[Edit tracking data]

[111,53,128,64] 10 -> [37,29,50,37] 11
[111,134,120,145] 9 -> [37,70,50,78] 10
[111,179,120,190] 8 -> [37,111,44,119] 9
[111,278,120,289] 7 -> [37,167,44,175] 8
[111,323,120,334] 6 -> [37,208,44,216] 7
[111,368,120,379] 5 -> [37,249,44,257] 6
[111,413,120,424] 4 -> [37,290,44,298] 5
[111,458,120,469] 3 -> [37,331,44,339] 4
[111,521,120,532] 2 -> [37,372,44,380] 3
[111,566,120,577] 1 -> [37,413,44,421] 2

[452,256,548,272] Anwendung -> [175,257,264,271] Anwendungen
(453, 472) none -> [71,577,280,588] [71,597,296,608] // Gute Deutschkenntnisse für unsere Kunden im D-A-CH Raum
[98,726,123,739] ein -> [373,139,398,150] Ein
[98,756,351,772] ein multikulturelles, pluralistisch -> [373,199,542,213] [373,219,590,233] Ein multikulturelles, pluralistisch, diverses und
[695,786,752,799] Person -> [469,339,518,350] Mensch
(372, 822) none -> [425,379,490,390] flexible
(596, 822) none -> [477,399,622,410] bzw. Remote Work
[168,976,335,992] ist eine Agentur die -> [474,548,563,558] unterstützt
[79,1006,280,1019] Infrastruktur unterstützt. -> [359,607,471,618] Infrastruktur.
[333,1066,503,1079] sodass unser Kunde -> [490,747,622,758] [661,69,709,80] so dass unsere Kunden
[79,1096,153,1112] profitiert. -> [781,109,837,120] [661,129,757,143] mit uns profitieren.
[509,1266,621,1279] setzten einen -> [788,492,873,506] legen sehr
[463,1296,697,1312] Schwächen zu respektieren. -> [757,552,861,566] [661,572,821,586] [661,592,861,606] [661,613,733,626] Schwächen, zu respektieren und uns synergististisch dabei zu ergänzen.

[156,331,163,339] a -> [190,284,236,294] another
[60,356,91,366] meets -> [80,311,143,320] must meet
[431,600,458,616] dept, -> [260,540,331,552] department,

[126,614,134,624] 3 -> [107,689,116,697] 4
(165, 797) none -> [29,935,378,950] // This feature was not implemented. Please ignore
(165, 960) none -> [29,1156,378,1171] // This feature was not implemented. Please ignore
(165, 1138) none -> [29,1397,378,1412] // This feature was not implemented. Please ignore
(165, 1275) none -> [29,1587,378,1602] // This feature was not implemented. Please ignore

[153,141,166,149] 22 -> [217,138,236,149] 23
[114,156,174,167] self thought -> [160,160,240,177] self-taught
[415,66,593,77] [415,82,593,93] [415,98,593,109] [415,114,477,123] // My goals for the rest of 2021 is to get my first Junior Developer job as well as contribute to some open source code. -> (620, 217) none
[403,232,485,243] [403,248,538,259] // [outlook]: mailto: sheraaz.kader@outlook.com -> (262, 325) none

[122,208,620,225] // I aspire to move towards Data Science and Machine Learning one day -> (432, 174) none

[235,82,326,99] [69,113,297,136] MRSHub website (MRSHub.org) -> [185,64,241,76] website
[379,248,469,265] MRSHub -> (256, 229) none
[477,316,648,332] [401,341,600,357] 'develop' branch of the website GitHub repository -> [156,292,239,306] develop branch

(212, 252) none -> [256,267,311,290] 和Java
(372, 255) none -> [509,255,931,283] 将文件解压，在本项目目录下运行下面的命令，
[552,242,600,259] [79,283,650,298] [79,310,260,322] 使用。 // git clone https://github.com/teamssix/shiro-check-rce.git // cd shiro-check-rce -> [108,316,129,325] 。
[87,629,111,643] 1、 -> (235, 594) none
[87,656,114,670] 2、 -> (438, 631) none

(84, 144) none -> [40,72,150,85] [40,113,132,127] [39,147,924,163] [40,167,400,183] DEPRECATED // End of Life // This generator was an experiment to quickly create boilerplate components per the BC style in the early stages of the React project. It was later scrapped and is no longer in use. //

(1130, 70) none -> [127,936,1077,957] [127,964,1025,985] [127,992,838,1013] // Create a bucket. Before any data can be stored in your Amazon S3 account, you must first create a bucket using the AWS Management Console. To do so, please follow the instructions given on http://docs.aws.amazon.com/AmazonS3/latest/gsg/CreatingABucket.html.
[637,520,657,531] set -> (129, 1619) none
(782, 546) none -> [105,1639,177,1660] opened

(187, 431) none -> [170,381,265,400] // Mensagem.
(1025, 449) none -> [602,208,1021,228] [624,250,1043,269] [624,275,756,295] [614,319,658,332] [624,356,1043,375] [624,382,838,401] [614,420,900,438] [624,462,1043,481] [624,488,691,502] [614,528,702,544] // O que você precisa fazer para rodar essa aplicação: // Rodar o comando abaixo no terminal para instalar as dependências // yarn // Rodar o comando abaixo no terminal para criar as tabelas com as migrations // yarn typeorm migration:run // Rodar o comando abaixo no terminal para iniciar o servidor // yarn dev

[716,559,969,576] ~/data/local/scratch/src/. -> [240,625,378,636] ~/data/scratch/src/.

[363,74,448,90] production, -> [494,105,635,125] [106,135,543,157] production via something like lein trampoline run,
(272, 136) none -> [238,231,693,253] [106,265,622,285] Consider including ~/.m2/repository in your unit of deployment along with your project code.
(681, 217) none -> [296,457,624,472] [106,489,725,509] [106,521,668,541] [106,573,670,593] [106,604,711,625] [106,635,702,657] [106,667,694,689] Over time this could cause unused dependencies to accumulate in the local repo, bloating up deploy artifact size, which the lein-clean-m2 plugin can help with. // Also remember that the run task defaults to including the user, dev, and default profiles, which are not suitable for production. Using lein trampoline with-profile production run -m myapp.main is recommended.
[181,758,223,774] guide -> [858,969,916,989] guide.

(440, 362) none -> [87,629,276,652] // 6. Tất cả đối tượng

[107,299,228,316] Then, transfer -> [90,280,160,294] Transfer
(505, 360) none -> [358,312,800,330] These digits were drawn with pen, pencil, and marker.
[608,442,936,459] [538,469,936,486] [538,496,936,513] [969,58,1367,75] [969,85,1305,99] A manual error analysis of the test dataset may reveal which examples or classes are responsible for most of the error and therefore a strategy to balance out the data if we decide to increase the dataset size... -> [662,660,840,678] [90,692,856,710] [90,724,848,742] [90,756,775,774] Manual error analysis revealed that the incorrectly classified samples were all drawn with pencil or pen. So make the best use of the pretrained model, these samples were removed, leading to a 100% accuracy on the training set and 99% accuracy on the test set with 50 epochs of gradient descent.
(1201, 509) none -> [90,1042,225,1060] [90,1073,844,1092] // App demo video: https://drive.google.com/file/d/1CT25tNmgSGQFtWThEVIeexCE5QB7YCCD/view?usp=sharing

What you will do: Would you show every line in the data above that contains the string "were"?

Problem solution:
(505, 360) none -> [358,312,800,330] These digits were drawn with pen, pencil, and marker.
[608,442,936,459] [538,469,936,486] [538,496,936,513] [969,58,1367,75] [969,85,1305,99] A manual error analysis of the test dataset may reveal which examples or classes are responsible for most of the error and therefore a strategy to balance out the data if we decide to increase the dataset size... -> [662,660,840,678] [90,692,856,710] [90,724,848,742] [90,756,775,774] Manual error analysis revealed that the incorrectly classified samples were all drawn with pencil or pen. So make the best use of the pretrained model, these samples were removed, leading to a 100% accuracy on the training set and 99% accuracy on the test set with 50 epochs of gradient descent.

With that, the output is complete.